For salp followers, their positions are updated according to Eq. (11):

$$u_{m}^{i} = \frac{1}{2}\left( {u_{m}^{i} + u_{m}^{i - 1} } \right)$$
(11)

where \(i \ge 2\) and \(u_{m}^{i}\) represents the position of ith salp for the mth dimension.

Similar to other metaheuristic algorithms, SSA optimizers avoid local optima with powerful flexibility. In SVM, the ultimate aim for hybridization of SSA is to optimize the hyper-parameter combination (C, g) according to the objective function. Before implementing the program of SSA-SVM, the population size of salps is generated initially. After that, the fitness function is defined as the food source F. All salps explore this function in the search space with the lead of salp leaders. Then, by updating the position of salp swarms, the search results are gradually optimized. Before the optimal results satisfy the stopping criteria, aforementioned process is repeated recursively excepted from the initialization process.

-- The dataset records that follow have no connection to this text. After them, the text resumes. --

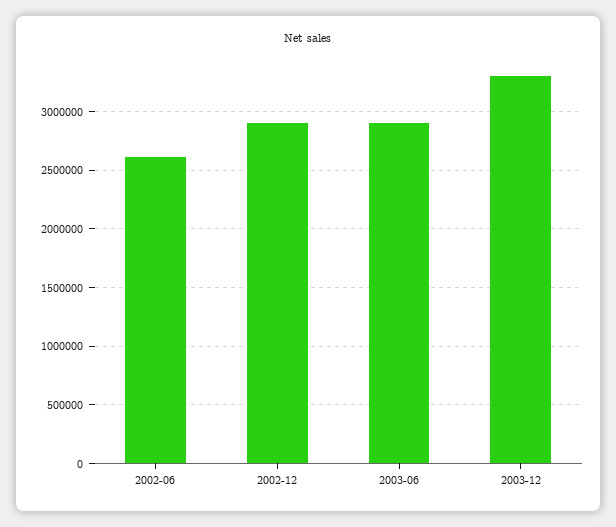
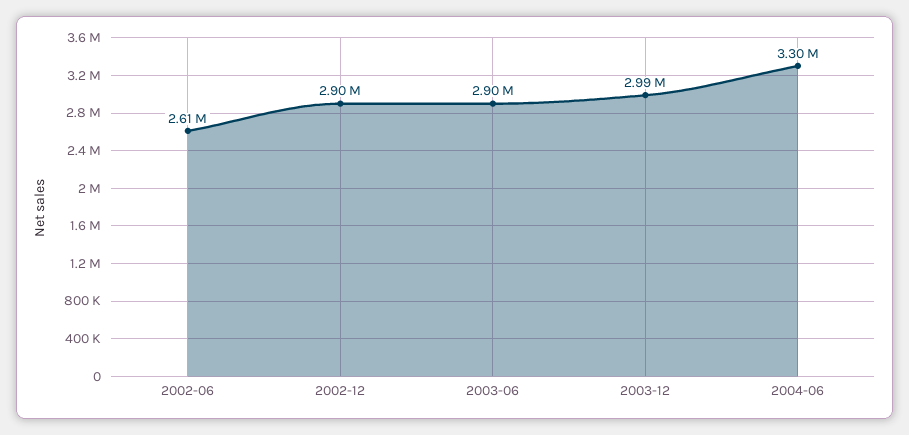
2003-12: 3300000 -> 2990000
2004-06: none -> 3300000

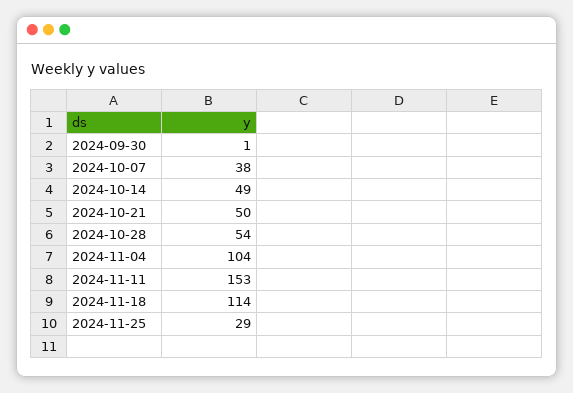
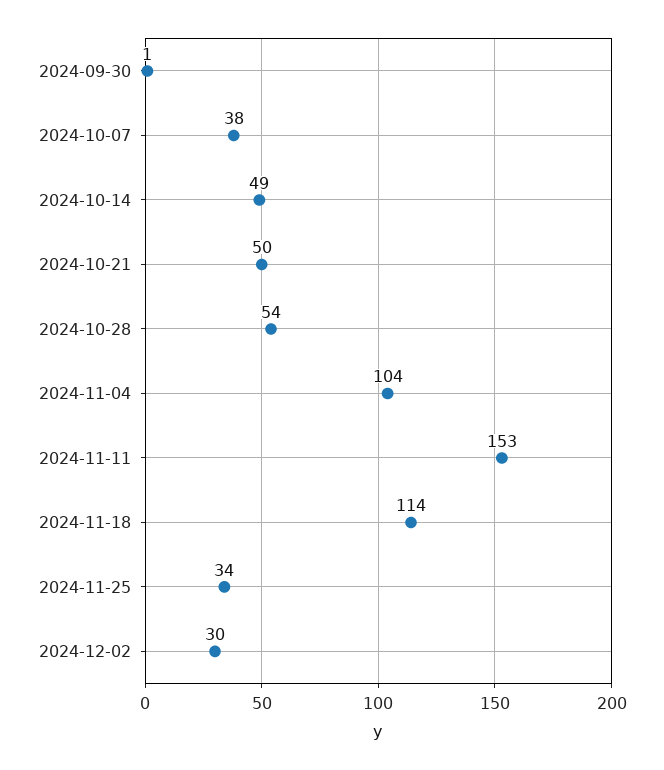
2024-11-25: 29 -> 34
2024-12-02: none -> 30

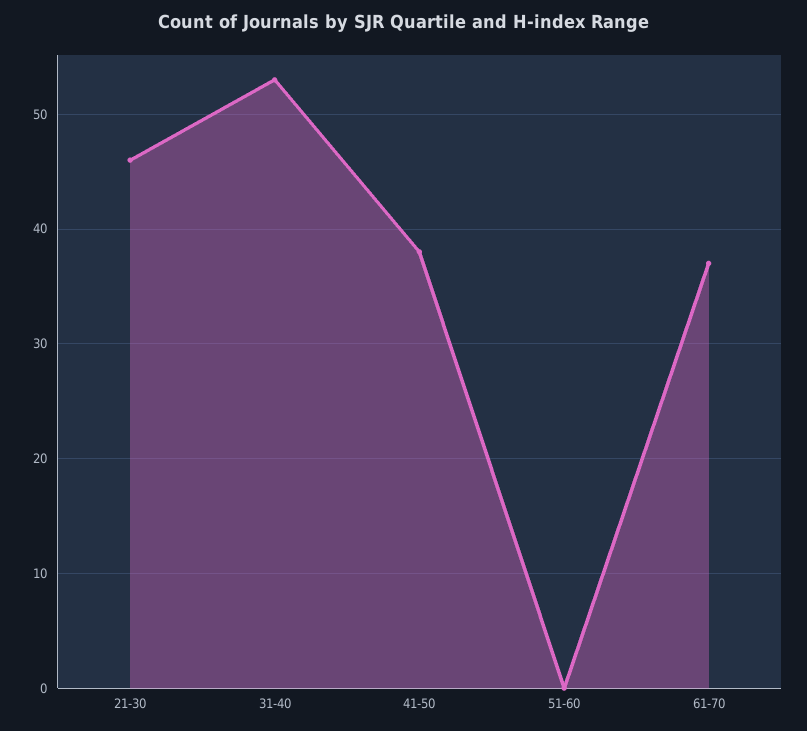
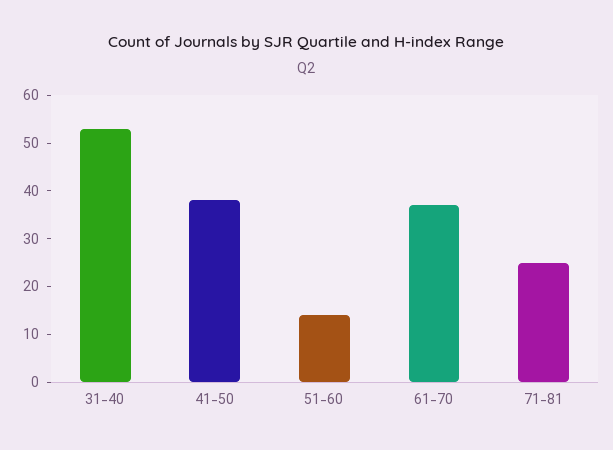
21-30: 46 -> none
51-60: 0 -> 15
71-81: none -> 25

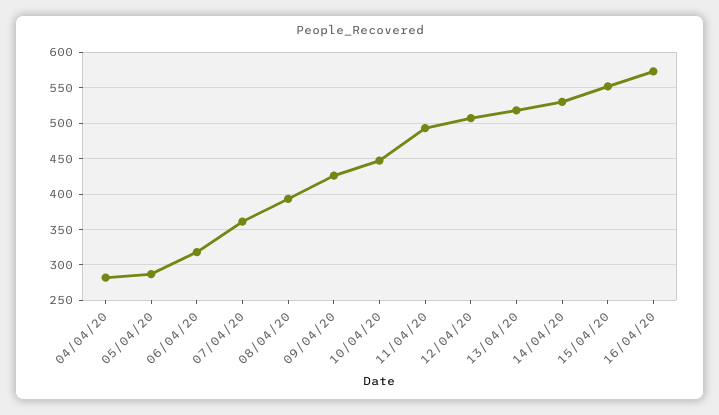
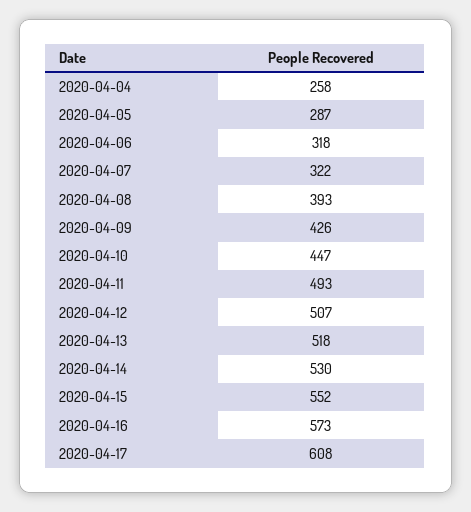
04/04/20: 280 -> 258
07/04/20: 360 -> 322
2020-04-17: none -> 608

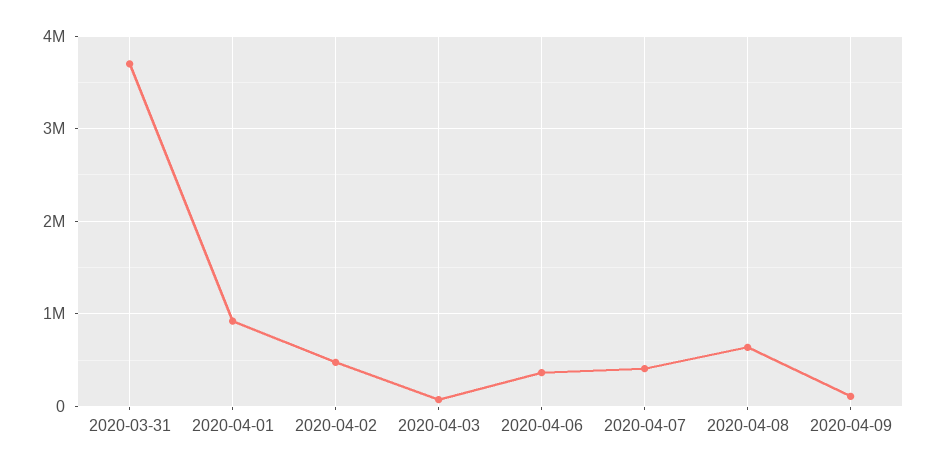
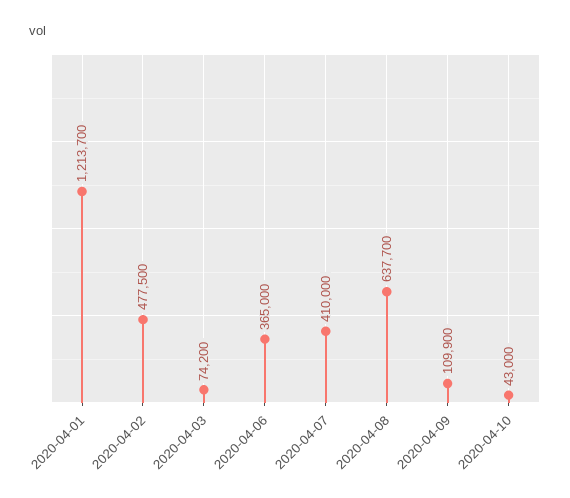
2020-03-31: 3700000 -> none
2020-04-01: 900000 -> 1213700
2020-04-10: none -> 43000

5 Data pre-processing and evaluation metrics

In this study, the CPB strength prediction models were developed in MATLAB environment and the computation code was updated by the open-source toolbox invented by Chang and Lin [55]. The code was implemented on the computer with Intel (R) Core (TM) i7-7500U CPU running at 2.70 GHz and 2.90 GHz. For constructing the CPB strength prediction models, seven evaluation indices were selected, namely cement–tailings ratio, concentration, curing time, fiber length (mm), fiber weight (g/kg), fiber’s tensile strength (MPa) and 28-day minimum strength of cement (MPa). Therefore, these seven parameters are used as input parameters in each SVM-based prediction model. The UCS values of specimens were chosen as the output parameter. For removing the dimension and magnitude interference of different indices, the input data and output data were scaled into the range of [− 1, 1] by means of the following normalization Eq. (12):

$$x^{*} = \frac{{2(x - x_{\hbox{min} } )}}{{(x_{\hbox{max} } - x_{\hbox{min} } )}} + ( - 1)$$
(12)

where x* denotes the normalized values, x represents the original values, xmax signifies the maximum value and xmin represents minimum value of this label, respectively.

To evaluate the difference between original and predicted values for all CPB strength samples, two effective mathematical measures were employed in this study, namely mean squared error (MSE) and coefficient of determination (R2). Generally, the closer value of MSE to 0 and R2 closer to 1 indicate the higher prediction performance of the predictive models

$${\text{MSE}} = \frac{1}{m}\sum\limits_{i = 1}^{m} {(y_{i} - y_{i}^{*} )^{2} }$$
(13)
$$R^{2} = 1 - \frac{{\sum\nolimits_{i} {(y_{i}^{*} - y_{i} )^{2} } }}{{\sum\nolimits_{i} {(y_{i}^{\text{avr}} - y_{i} )^{2} } }}$$
(14)

where m denotes the number of samples,\(y_{i}\), \(y_{i}^{*}\), \(y_{i}^{\text{avr}}\) represent the actual values, predicted values and average values, respectively.

After implementing the normalization process, principal component analysis (PCA) was employed. The PCA, also known as Karhunen–Loeve Transform, is a technique that can be used to explore high-dimensional data structures. PCA is often used for the exploration and visualization of high-dimensional datasets. In this study, it was used for extracting the important features from important variables and reducing the calculation time and complexity. Therefore, five character variables were chosen as the principle component (occupied 95% of total information amount).More details about PCA can be found in the literature [86, 87].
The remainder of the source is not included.